**Activity**: Below are the records; copy each line in which "TOTAL" occurs.

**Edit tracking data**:
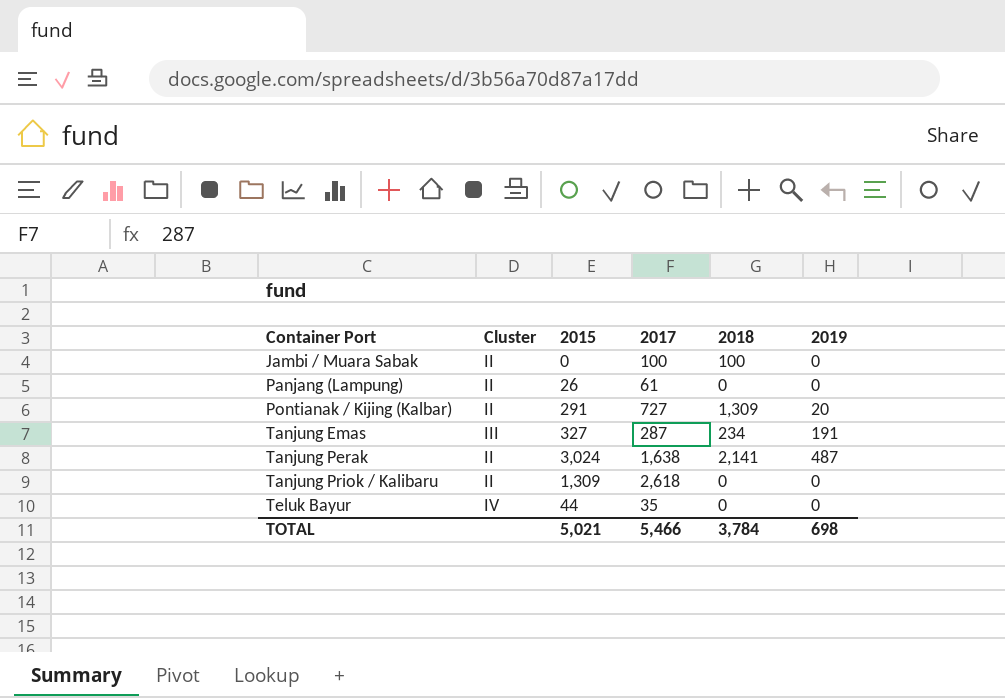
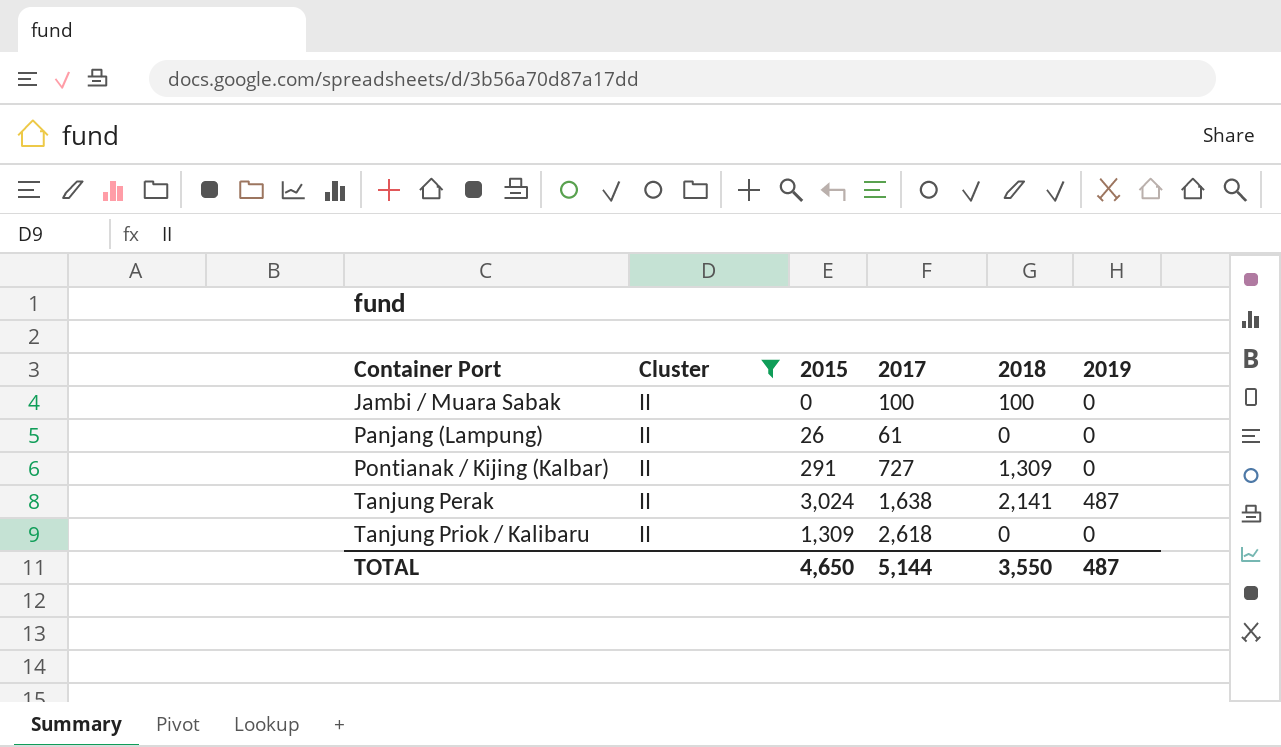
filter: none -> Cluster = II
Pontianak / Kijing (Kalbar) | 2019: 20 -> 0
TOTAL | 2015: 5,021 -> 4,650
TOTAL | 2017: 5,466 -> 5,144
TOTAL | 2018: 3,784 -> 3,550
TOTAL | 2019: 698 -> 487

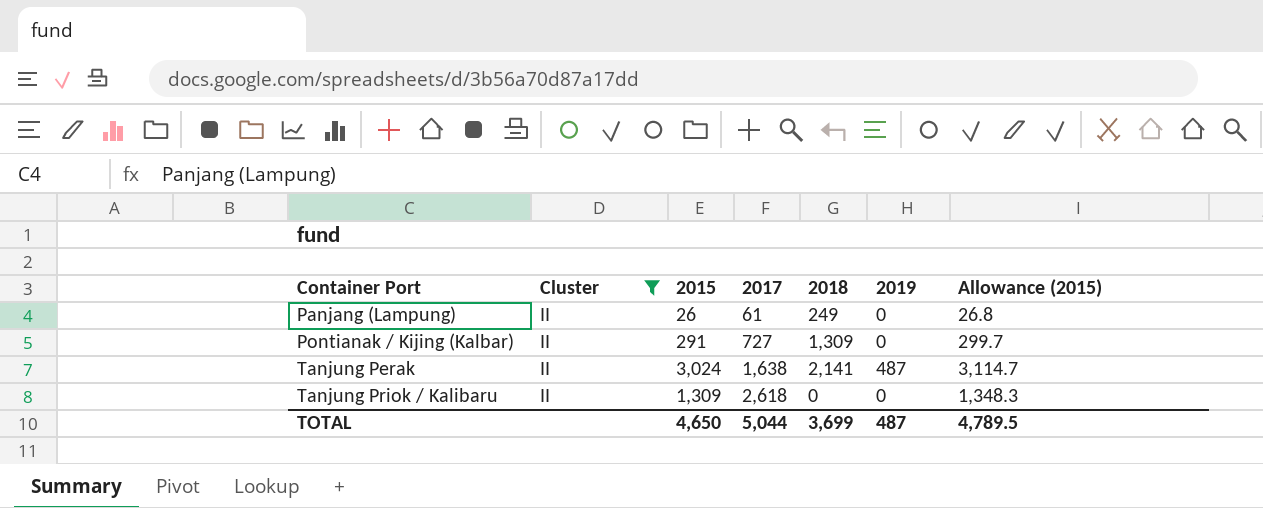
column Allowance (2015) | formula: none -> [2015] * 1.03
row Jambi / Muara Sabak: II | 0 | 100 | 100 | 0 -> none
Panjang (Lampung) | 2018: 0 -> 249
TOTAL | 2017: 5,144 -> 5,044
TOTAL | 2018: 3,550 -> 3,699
---
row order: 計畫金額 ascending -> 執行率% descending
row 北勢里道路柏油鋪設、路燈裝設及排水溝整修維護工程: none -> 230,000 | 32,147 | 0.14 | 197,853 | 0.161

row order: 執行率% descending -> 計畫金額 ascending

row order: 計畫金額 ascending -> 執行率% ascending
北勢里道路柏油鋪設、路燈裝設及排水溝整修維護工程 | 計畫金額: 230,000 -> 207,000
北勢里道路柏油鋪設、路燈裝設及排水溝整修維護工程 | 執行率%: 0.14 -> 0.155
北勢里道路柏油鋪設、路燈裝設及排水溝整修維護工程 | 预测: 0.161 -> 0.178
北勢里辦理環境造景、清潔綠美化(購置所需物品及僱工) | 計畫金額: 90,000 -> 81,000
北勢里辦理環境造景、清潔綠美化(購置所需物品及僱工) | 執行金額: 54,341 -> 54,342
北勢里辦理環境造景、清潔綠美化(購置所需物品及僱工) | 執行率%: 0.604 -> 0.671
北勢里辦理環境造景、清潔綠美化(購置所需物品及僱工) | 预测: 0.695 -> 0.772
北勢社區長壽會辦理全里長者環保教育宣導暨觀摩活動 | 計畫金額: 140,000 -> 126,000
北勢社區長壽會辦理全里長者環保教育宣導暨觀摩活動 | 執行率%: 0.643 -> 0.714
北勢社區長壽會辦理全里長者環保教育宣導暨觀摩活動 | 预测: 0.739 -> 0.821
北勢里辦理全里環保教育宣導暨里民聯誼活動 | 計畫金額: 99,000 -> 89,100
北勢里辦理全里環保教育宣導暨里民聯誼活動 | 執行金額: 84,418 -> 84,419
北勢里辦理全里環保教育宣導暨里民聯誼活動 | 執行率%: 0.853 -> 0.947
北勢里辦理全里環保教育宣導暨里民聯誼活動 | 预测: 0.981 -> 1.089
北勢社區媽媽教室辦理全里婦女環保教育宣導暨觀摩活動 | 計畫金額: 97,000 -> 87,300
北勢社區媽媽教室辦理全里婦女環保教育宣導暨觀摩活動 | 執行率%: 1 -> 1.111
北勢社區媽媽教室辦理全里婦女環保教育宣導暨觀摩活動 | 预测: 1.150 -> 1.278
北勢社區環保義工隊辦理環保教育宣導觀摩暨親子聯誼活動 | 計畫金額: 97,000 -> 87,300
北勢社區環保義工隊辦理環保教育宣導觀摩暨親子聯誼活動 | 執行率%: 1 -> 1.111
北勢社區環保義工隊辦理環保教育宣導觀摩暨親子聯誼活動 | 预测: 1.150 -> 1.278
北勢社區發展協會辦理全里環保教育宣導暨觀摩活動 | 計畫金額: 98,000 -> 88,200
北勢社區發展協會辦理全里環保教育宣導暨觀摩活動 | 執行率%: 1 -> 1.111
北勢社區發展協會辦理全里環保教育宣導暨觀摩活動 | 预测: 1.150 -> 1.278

**Exercise response**:
TOTAL | 2015: 5,021 -> 4,650
TOTAL | 2017: 5,466 -> 5,144
TOTAL | 2018: 3,784 -> 3,550
TOTAL | 2019: 698 -> 487
TOTAL | 2017: 5,144 -> 5,044
TOTAL | 2018: 3,550 -> 3,699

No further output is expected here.